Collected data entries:
+ + + + +
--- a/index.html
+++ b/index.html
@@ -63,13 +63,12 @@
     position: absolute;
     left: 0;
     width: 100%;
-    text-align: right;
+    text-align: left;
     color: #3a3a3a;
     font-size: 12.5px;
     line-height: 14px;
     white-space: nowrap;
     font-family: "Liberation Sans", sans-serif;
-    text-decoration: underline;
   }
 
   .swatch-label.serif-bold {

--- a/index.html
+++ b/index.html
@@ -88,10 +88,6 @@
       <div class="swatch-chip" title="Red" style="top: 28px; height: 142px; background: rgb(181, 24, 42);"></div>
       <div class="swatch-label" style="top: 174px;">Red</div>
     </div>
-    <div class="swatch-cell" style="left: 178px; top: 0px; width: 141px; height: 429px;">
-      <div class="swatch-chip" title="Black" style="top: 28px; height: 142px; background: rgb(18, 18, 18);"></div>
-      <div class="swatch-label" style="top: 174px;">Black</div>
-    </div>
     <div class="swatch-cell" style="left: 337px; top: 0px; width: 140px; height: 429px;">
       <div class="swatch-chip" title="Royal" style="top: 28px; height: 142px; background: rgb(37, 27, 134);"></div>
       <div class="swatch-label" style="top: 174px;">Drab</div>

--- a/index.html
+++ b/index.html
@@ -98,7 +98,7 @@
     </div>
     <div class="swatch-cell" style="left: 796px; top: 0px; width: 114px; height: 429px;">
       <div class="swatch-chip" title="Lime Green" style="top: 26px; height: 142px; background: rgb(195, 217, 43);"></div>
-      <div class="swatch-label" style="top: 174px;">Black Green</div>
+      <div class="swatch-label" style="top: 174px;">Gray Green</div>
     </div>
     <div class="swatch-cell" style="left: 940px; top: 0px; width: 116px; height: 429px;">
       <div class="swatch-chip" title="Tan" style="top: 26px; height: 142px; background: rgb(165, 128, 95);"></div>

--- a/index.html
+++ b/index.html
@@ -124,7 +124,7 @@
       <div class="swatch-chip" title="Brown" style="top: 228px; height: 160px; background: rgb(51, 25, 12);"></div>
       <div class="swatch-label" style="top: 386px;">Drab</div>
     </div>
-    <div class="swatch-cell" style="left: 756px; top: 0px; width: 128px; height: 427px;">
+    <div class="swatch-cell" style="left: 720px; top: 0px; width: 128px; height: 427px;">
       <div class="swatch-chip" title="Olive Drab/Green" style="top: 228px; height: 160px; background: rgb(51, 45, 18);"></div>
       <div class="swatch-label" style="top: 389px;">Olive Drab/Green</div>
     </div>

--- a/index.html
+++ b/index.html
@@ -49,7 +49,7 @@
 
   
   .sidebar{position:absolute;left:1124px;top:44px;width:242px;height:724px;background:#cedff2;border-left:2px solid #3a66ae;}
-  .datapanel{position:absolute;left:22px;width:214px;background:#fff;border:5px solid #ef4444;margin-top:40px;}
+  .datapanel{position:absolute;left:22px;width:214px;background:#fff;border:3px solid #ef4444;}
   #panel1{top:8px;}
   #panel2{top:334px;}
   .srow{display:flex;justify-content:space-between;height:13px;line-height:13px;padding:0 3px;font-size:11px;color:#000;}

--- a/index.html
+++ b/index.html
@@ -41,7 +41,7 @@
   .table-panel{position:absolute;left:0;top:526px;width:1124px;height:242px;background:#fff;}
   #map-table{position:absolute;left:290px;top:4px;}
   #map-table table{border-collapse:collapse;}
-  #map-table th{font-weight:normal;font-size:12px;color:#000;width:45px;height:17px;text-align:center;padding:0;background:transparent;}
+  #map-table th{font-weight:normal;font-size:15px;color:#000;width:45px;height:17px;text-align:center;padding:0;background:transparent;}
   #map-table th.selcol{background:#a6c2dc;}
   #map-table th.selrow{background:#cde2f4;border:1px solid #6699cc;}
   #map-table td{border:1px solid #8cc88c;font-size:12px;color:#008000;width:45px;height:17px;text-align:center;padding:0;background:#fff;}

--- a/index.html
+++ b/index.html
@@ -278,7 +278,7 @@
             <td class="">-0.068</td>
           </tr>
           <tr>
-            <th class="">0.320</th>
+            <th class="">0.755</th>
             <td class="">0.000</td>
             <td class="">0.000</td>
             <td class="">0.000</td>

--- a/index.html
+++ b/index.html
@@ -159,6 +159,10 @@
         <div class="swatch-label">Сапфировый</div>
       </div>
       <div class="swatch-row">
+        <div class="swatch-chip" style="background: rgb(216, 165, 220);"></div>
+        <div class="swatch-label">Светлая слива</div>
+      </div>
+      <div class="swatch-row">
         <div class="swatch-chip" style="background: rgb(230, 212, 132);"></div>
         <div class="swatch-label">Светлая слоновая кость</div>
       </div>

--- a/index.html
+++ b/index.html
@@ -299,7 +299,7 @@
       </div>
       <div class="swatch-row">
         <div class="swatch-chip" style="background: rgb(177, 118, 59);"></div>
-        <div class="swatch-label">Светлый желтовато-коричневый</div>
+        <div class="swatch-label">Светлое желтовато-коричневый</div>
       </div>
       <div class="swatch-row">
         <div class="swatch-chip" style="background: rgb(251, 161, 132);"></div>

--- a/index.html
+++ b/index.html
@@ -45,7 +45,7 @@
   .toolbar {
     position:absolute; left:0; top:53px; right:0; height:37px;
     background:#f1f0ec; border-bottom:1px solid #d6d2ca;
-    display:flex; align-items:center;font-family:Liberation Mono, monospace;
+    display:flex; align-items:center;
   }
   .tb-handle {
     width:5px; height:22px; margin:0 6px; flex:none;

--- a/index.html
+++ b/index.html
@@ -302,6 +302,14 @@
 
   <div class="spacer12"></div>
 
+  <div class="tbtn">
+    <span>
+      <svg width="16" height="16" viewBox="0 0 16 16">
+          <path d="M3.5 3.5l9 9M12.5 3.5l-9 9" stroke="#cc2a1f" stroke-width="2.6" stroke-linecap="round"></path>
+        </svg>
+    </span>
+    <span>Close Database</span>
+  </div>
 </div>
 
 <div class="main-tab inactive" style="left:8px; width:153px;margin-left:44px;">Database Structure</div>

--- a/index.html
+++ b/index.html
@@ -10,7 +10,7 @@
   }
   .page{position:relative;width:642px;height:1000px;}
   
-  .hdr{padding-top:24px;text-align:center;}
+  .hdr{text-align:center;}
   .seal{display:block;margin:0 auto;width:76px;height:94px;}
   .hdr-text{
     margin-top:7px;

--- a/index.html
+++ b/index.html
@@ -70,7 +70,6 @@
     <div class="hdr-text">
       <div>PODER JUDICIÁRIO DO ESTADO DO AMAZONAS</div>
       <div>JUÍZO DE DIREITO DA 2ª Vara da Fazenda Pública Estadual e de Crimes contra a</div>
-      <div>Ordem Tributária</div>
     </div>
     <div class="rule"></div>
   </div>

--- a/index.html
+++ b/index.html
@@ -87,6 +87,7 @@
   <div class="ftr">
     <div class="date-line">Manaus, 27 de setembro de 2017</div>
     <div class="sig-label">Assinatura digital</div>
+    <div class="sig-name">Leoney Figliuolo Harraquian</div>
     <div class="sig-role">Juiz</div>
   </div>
+ + + + +
▶ [Work instruction]:
Find the word "text" in the records. Copy every line it appears in.

▶ [Answer section]:
-    text-align: right;
+    text-align: left;
-    text-decoration: underline;
-  #map-table th{font-weight:normal;font-size:12px;color:#000;width:45px;height:17px;text-align:center;padding:0;background:transparent;}
+  #map-table th{font-weight:normal;font-size:15px;color:#000;width:45px;height:17px;text-align:center;padding:0;background:transparent;}
   #map-table td{border:1px solid #8cc88c;font-size:12px;color:#008000;width:45px;height:17px;text-align:center;padding:0;background:#fff;}
-  .hdr{padding-top:24px;text-align:center;}
+  .hdr{text-align:center;}
   .hdr-text{
     <div class="hdr-text">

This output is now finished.